2004, 150:2503–2512.PubMedCrossRef 8. Stentz R, Gasson M, Shearman C: The Tra domain of the lactococcal CluA surface protein is a unique domain that contributes to sex factor DNA transfer. J Bacteriol 2006, 188:2106–2114.PubMedCrossRef 9. Kojic M, Strahinic I, Fira D, Jovcic B, Topisirovic L: Plasmid content and bacteriocin production by five strains of Lactococcus lactis isolated from semi-hard cheese. Can J Microbiol 2006, 52:1110–1120.PubMedCrossRef 10. Fischetti VA, Pancholi V, Schneewind O: Conservation of a hexapeptide sequence Atorvastatin in the anchor region of surface proteins from Gram-positive cocci. Mol Microbiol 1990, 4:1603–1605.PubMedCrossRef 11. Navarre WW, Schneewind O: Surface proteins of Gram-positive bacteria and mechanisms of their targeting to the cell wall envelope. Microbiol Mol Biol Rev 1999, 63:174–229.PubMed 12. Jenkinson HF: Cell surface protein receptors in oral streptococci. FEMS Microbiol Lett 1994, 121:133–140.PubMedCrossRef 13. Jenkinson HF, Demuth DR: Structure, function and immunogenicity of streptococcal antigen I/II polypeptides. Mol Microbiol 1997, 23:183–190.PubMedCrossRef 14. Kolenbrander PE, London J: Adhere today, here tomorrow: oral bacteria adherence. J Bacteriol 1993, 175:3247–3252.PubMed 15. Jett BD, Atkuri RV, Gilmore MS: Enterococcus faecalis localization in experimental endophtalmitis: role of plasmid-encoded aggregation substance.

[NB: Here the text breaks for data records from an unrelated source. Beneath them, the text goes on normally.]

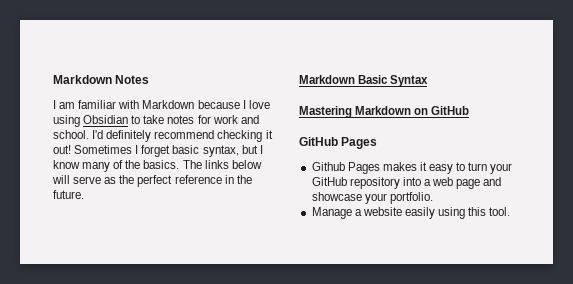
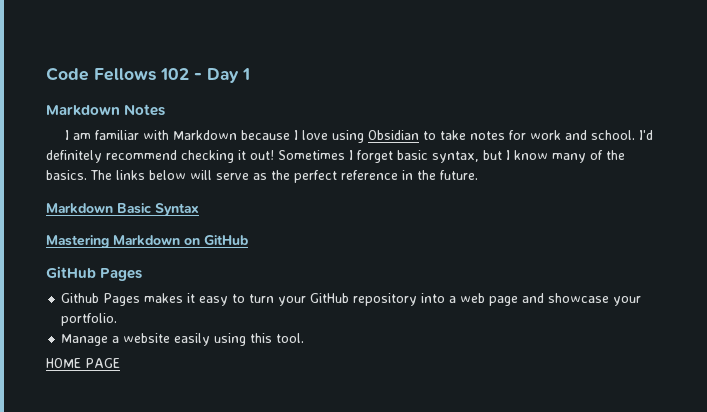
+ Code Fellows 102 - Day 1
+ HOME PAGE

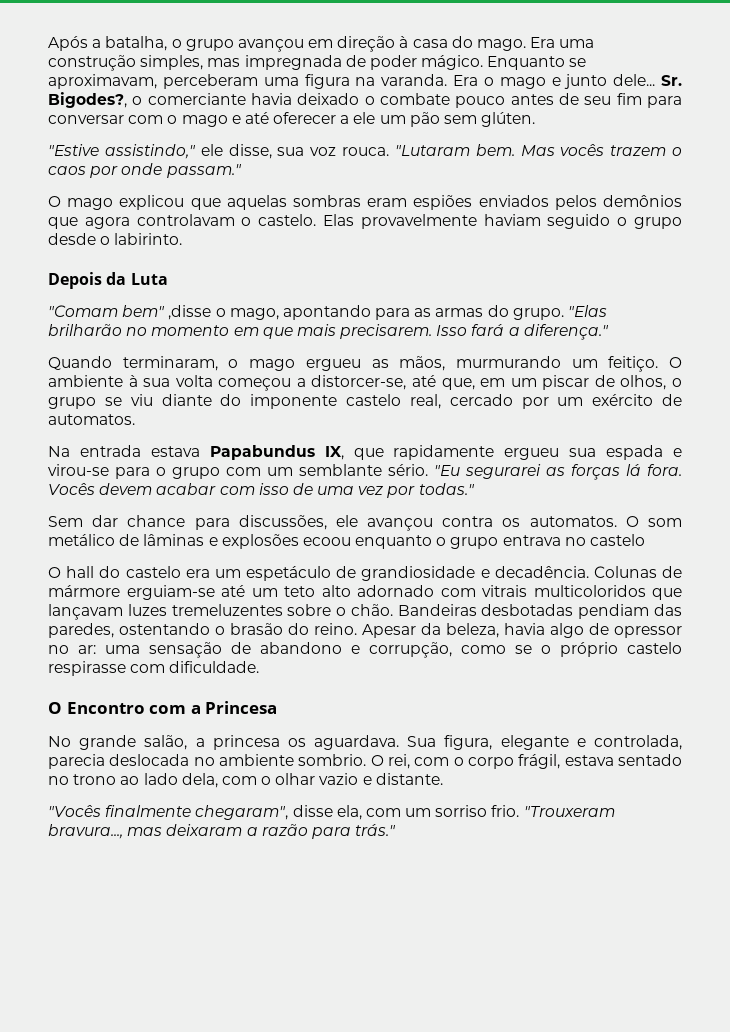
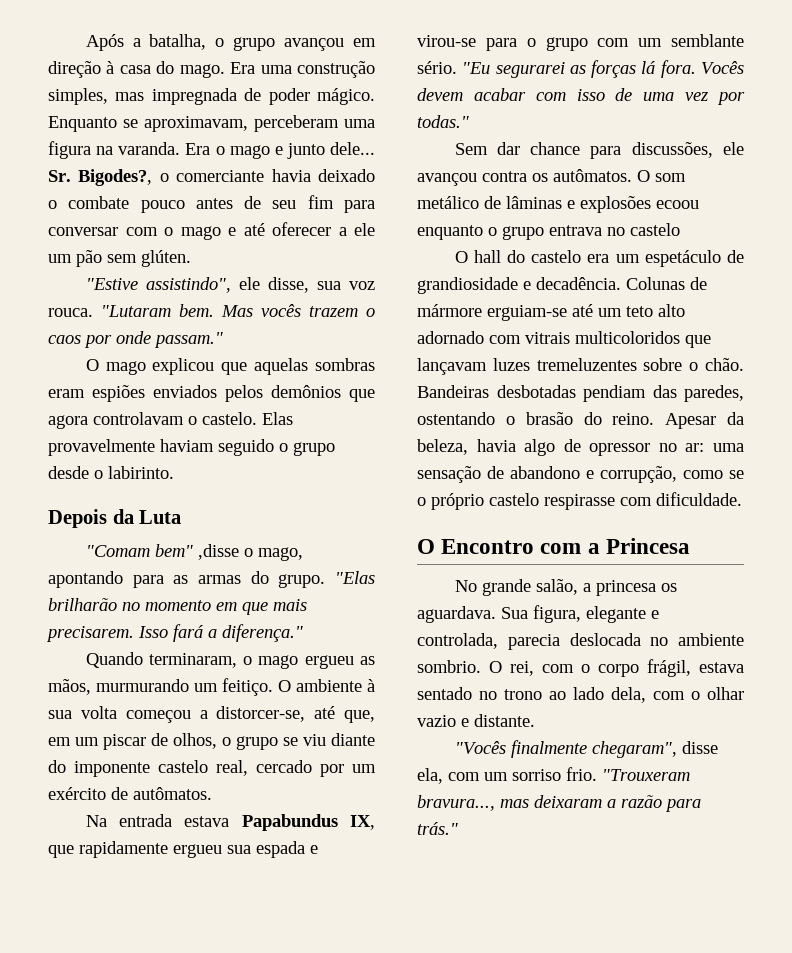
- "Estive assistindo," ele disse, sua voz rouca.
+ "Estive assistindo", ele disse, sua voz rouca.
- O ambiente à sua volta começou a distorcer-se, até que, em um piscar de olhos, o grupo se viu diante do imponente castelo real, cercado por um exército de automatos.
+ O ambiente à sua volta começou a distorcer-se, até que, em um piscar de olhos, o grupo se viu diante do imponente castelo real, cercado por um exército de autômatos.
- Sem dar chance para discussões, ele avançou contra os automatos.
+ Sem dar chance para discussões, ele avançou contra os autômatos.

Nature 2010,464(7285):59–65.PubMedCentralPubMedCrossRef 3. Human Microbiome Project: A framework for human microbiome research. Nature 2012,486(7402):215–221.CrossRef 4. Manichanh C, Rigottier-Gois

L, Bonnaud E, Gloux K, Pelletier E, Frangeul L, Nalin R, Jarrin C, Chardon P, Marteau P, Roca J, Dore J: Reduced diversity of faecal microbiota in Crohn’s disease revealed by a metagenomic approach. Gut 2006,55(2):205–211.PubMedCentralPubMedCrossRef 5. Versalovic J: The human microbiome and probiotics: implications for pediatrics. Ann Nutr Metab 2013,63(Suppl 2):42–52.PubMedCrossRef 6. Jeffery IB, O’Toole PW, Ohman L, Claesson MJ, Deane J, Quigley EM, Simren M: An irritable bowel syndrome subtype defined by species-specific alterations in faecal microbiota. Gut 2012,61(7):997–1006.PubMedCrossRef 7. Manichanh C, Eck A, Varela E, Roca J, Clemente JC, Gonzalez A, Knights BB-94 D, Knight R, Estrella S, Hernandez C, Guyonnet D, Accarino A, Santos J, Malagelada JR, Guarner F, JQEZ5 ic50 Azpiroz F: Anal gas evacuation and colonic microbiota in patients with flatulence: effect of diet . Gut 2013,63(3):401–408.PubMedCentralPubMedCrossRef 8. Lewis SJ, Heaton KW: Stool form scale as a useful guide

to intestinal transit time. Scand J Gastroenterol 1997,32(9):920–924.PubMedCrossRef 9. Fischer B, Hoh S, Wehler M, Hahn EG, Schneider HT: Faecal elastase-1: lyophilization of stool samples prevents false low results in diarrhoea. Scand J Gastroenterol 2001,36(7):771–774.PubMedCrossRef 10. Longstreth GF, Thompson WG, Chey WD, Houghton LA, Mearin F, Spiller RC: Functional bowel disorders. Gastroenterology 2006,130(5):1480–1491.PubMedCrossRef Tozasertib solubility dmso 11. Tang Y, Forsyth CB, Keshavarzian A: New Florfenicol molecular insights into inflammatory bowel disease-induced diarrhoea. Expert Rev Gastroenterol Hepatol 2011,5(5):615–625.PubMedCentralPubMedCrossRef

12. Wenzl HH, Fine KD, Schiller LR, Fordtran JS: Determinants of decreased fecal consistency in patients with diarrhoea. Gastroenterology 1995,108(6):1729–1738.PubMedCrossRef 13. Fujimoto S, Nakagami Y, Kojima F: Optimal bacterial DNA isolation method using bead-beating technique. Memoirs Kyushu Univ Dep Of Health Scis Of Medical Sch 2004, 3:33–38. 14. Cardona S, Eck A, Cassellas M, Gallart M, Alastrue C, Dore J, Azpiroz F, Roca J, Guarner F, Manichanh C: Storage conditions of intestinal microbiota matter in metagenomic analysis. BMC Microbiol 2012, 12:158.PubMedCentralPubMedCrossRef 15. Godon JJ, Zumstein E, Dabert P, Habouzit F, Moletta R: Molecular microbial diversity of an anaerobic digestor as determined by small-subunit rDNA sequence analysis. Appl Environ Microbiol 1997,63(7):2802–2813.PubMedCentralPubMed 16. Walters WA, Caporaso JG, Lauber CL, Berg-Lyons D, Fierer N, Knight R: PrimerProspector: de novo design and taxonomic analysis of barcoded polymerase chain reaction primers. Bioinformatics 2011,27(8):1159–1161.PubMedCentralPubMedCrossRef 17.